Data shown section start

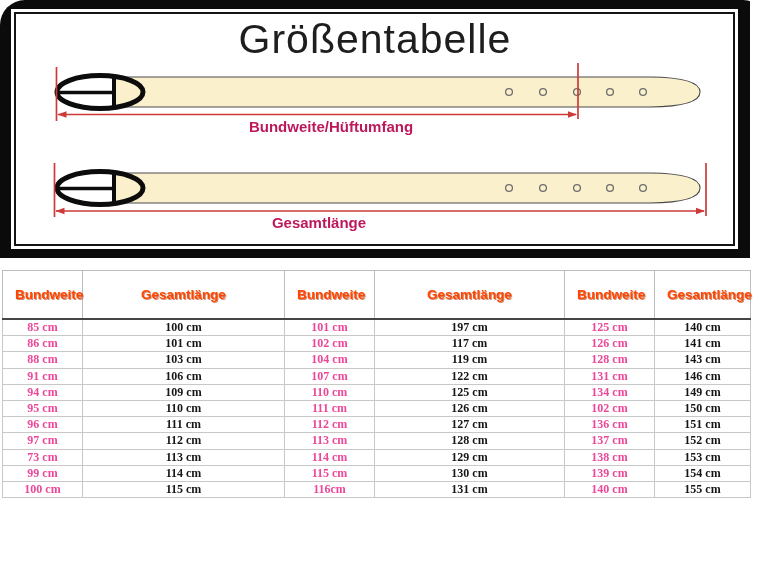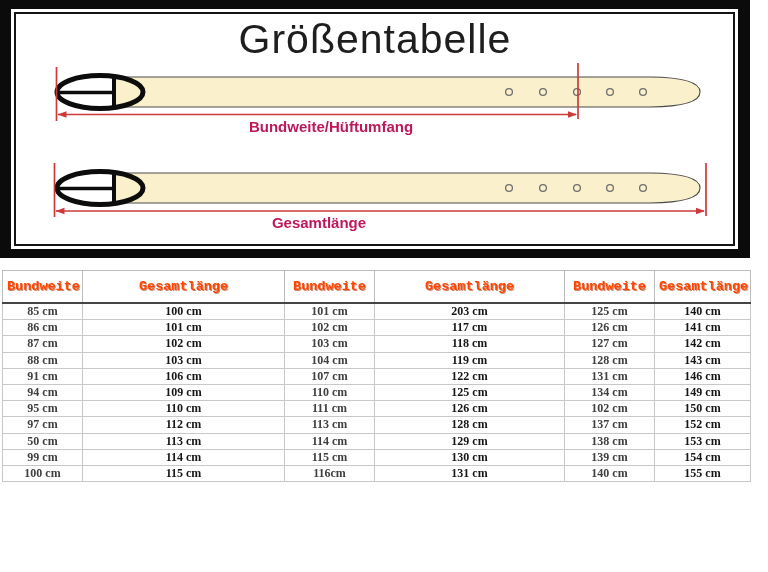"Größentabelle" .page { border-radius: none -> 25px }
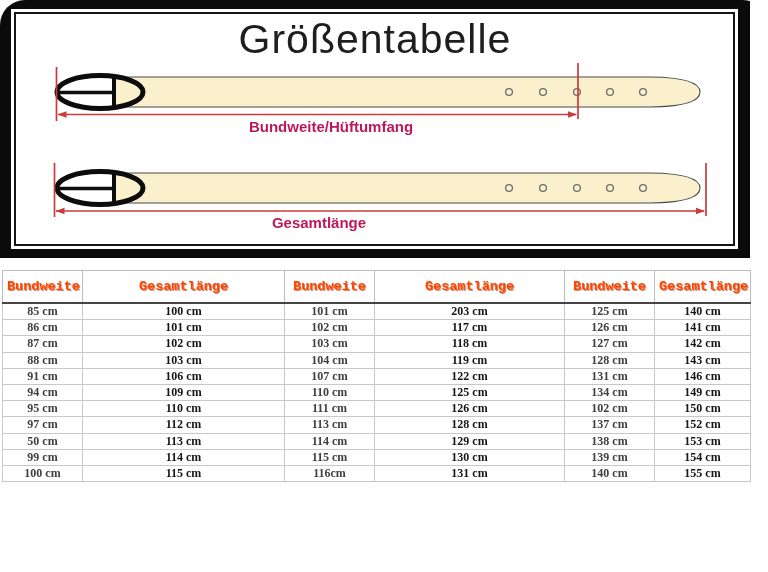"Bundweite" .size-table th { font-family: Liberation Mono, monospace -> Liberation Sans, sans-serif; padding: 4px -> 12px }
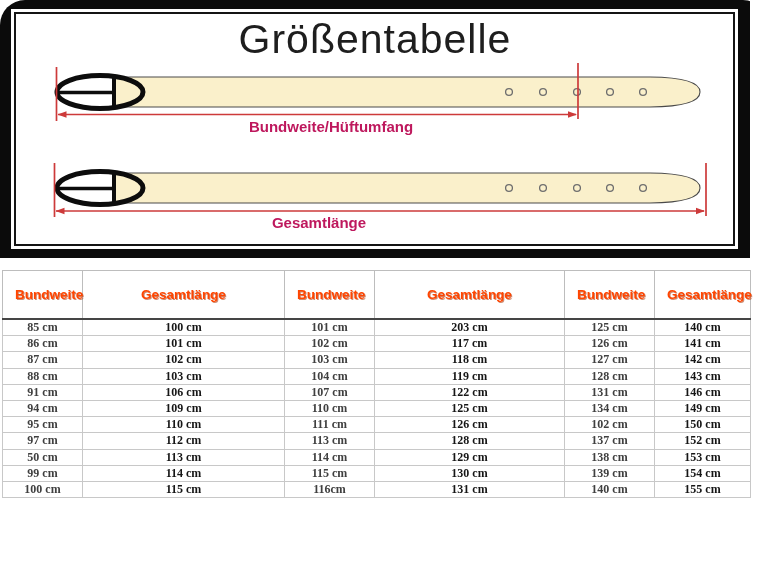"85 cm" .size-table td.b { color: #404040 -> #ec4899 }
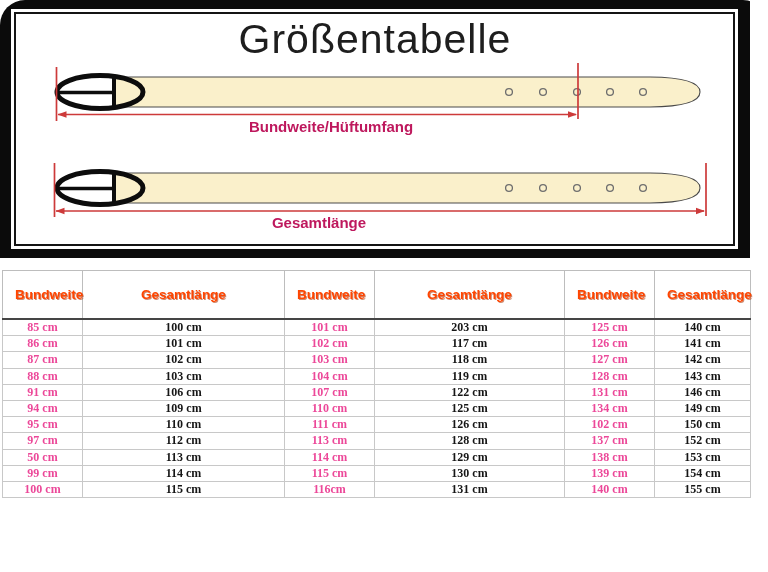"203 cm" td.g { text: 203 -> 197 }
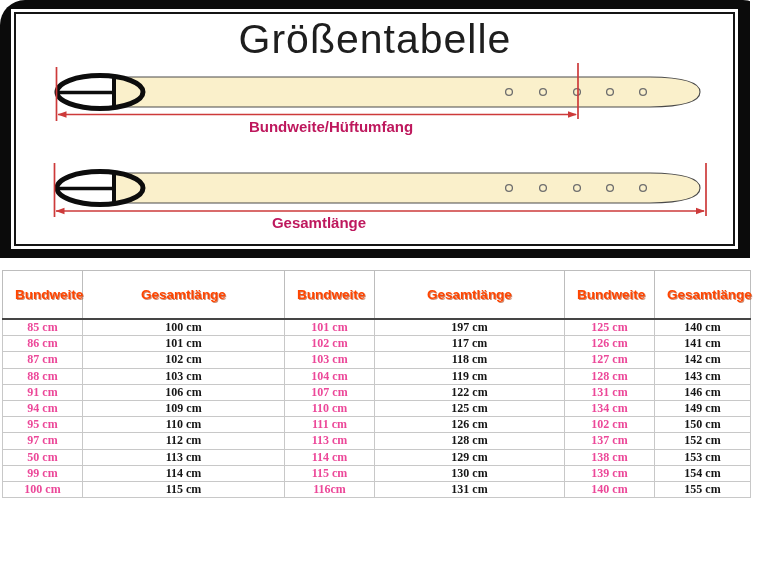"87 cm" tr { html: <tr> <td>87 cm</td> <td>102 cm</td> <td>103 cm</td> <td>118 cm</td> <td>127 cm</td> <td>142 cm</td> </tr> -> none }
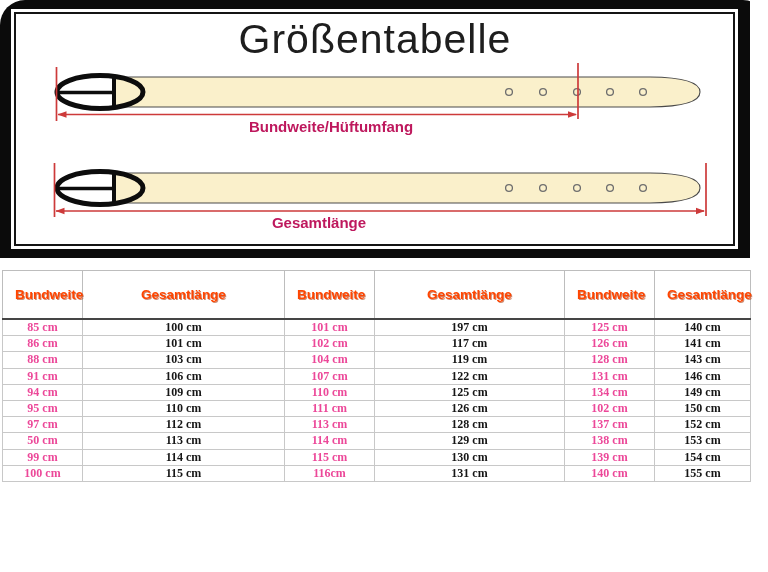"96 cm" tr { html: none -> <tr> <td>96 cm</td> <td>111 cm</td> <td>112 cm</td> <td>127 cm</td> <td>136 cm</td> <td>151 cm</td> </tr> }
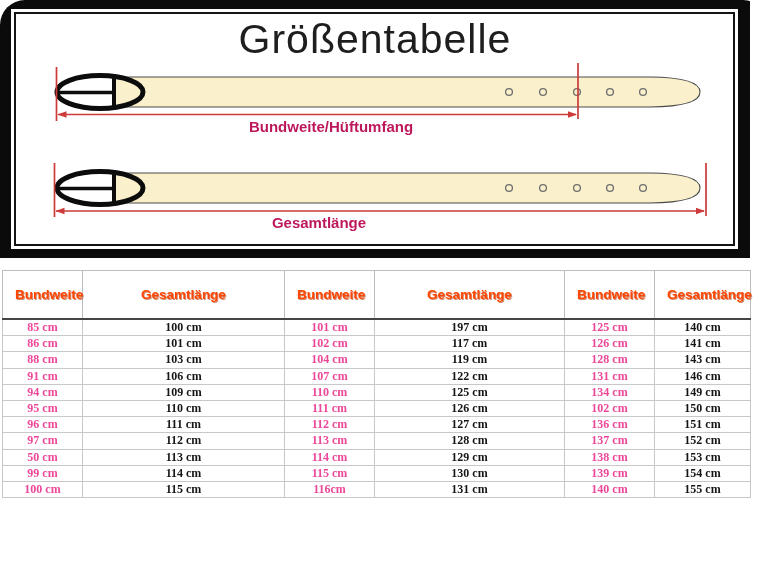"50 cm" td.b { text: 50 -> 73 }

Data shown section end

What is being asked: Repeat the entries exactly. Any picture is to be left out.

Answer below:
"Größentabelle" .page { border-radius: none -> 25px }
"Bundweite" .size-table th { font-family: Liberation Mono, monospace -> Liberation Sans, sans-serif; padding: 4px -> 12px }
"85 cm" .size-table td.b { color: #404040 -> #ec4899 }
"203 cm" td.g { text: 203 -> 197 }
"87 cm" tr { html: <tr> <td>87 cm</td> <td>102 cm</td> <td>103 cm</td> <td>118 cm</td> <td>127 cm</td> <td>142 cm</td> </tr> -> none }
"96 cm" tr { html: none -> <tr> <td>96 cm</td> <td>111 cm</td> <td>112 cm</td> <td>127 cm</td> <td>136 cm</td> <td>151 cm</td> </tr> }
"50 cm" td.b { text: 50 -> 73 }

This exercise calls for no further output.